インドネシア語新聞翻訳
2009年9月29日(火)
【メディア・インドネシア紙】


〔アチェ州〕イスラーム法適用が良い影響を与えている

【ジャカルタ】
 アチェ州におけるイスラーム法適用が、アチェ住民の生活に良い影響を与えている。ジャカルタのシャリフ・ヒダヤトゥッラー・国立イスラーム大学フザイマ・T・ヤンゴー教授によれば、このイスラーム法適用はアチェ社会に見られた良からぬ振舞いを減らすのに成功している。

 以前は酒を飲んだり賭博をする人々があちらこちらで見られたが、イスラーム法が施行されて以来、このような行為は見られなくなった。これはアチェにおけるイスラーム法の適用が良い影響をもたらしたことを意味する、とフザイマ教授は27日(日)本紙に語った。

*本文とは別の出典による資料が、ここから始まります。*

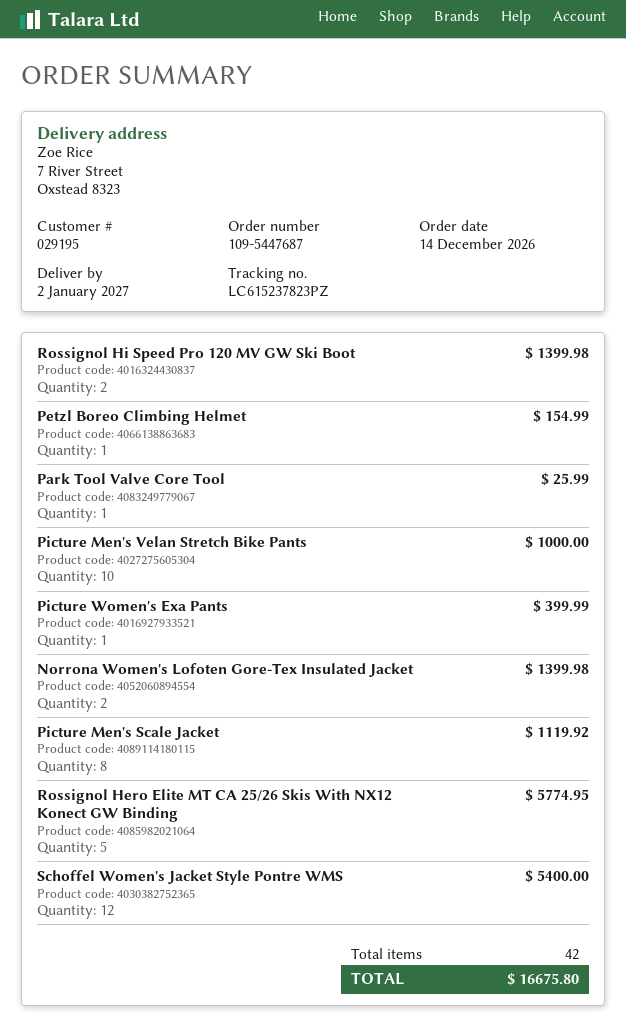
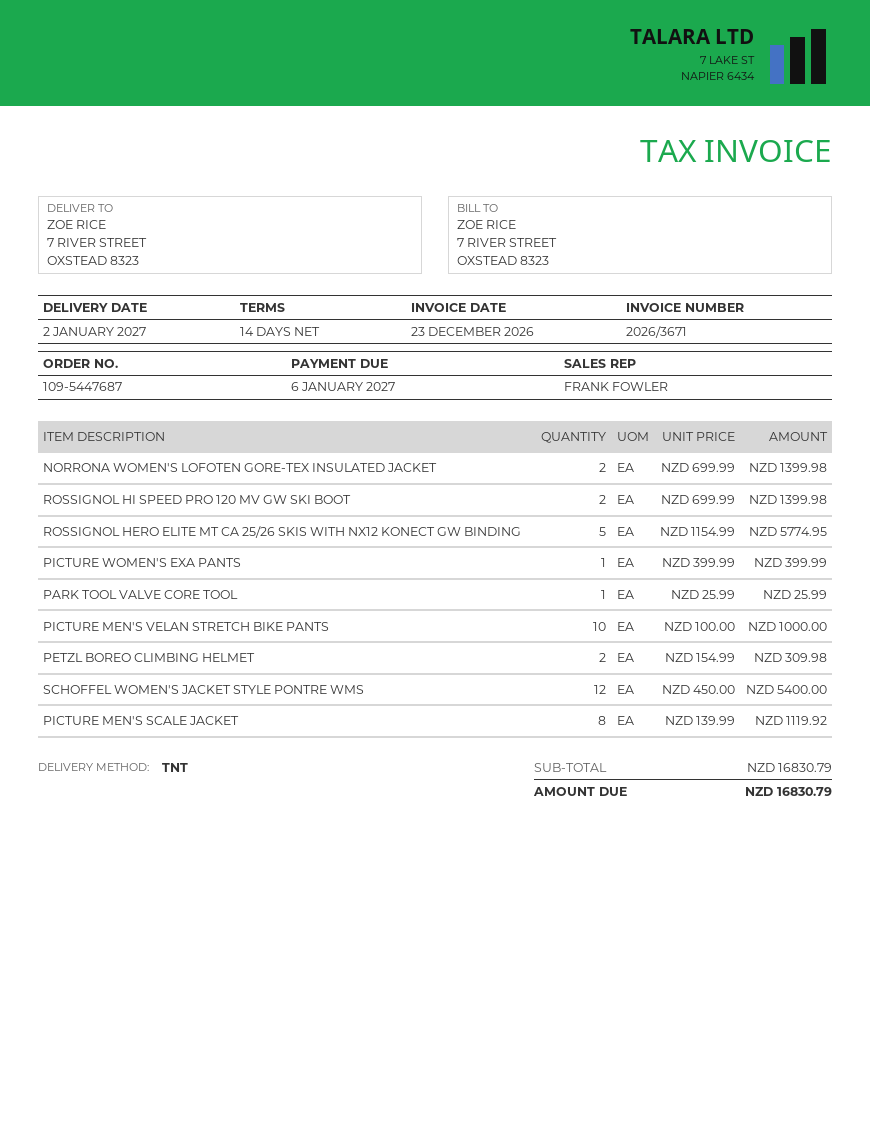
Petzl Boreo Climbing Helmet: 1 for 154.99 -> 2 for 309.98
total: 16675.80 -> 16830.79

 同教授は、アチェを訪れたときにその地の何人かの有力者から得た情報として、酒を飲んだり賭博をしているのが見つかった者は、鞭打ち6回などというイスラーム法の適用によって、その行為者たちは懲りて再びそのようなことを行わない、と語った。

 同教授によると、イスラーム法体系によれば飲酒者および賭博者に対する刑は40回までの鞭打ちとなっているが、今のところ鞭打ちは6回のみだ。彼は、イスラーム法が正しくきちんと適用されるならば、アチェ住民の生活はさらに良くなるだろうと楽観視している。

 「なぜなら、イスラーム法を適用する本来の目的は個人、家族、そして社会の生活と繁栄を高めるためだからだ」と同教授は語った。彼はまた、これまでイスラーム法の適用を否定的に見ている西側の国々が挙げている根拠を疑問視している。

 インドネシア・ウラマ評議会(MUI)(訳注1)のマルフ・アミン議長は、アチェ州はイスラーム法の適用が許されている特別地方自治法の下にあるので、アチェがイスラーム法を適用しているのは決して違法ではないと表明している。「神様の思し召しがある限りは、アチェの人々にとってもインドネシアの国民にとっても問題は起きない」と彼は語った。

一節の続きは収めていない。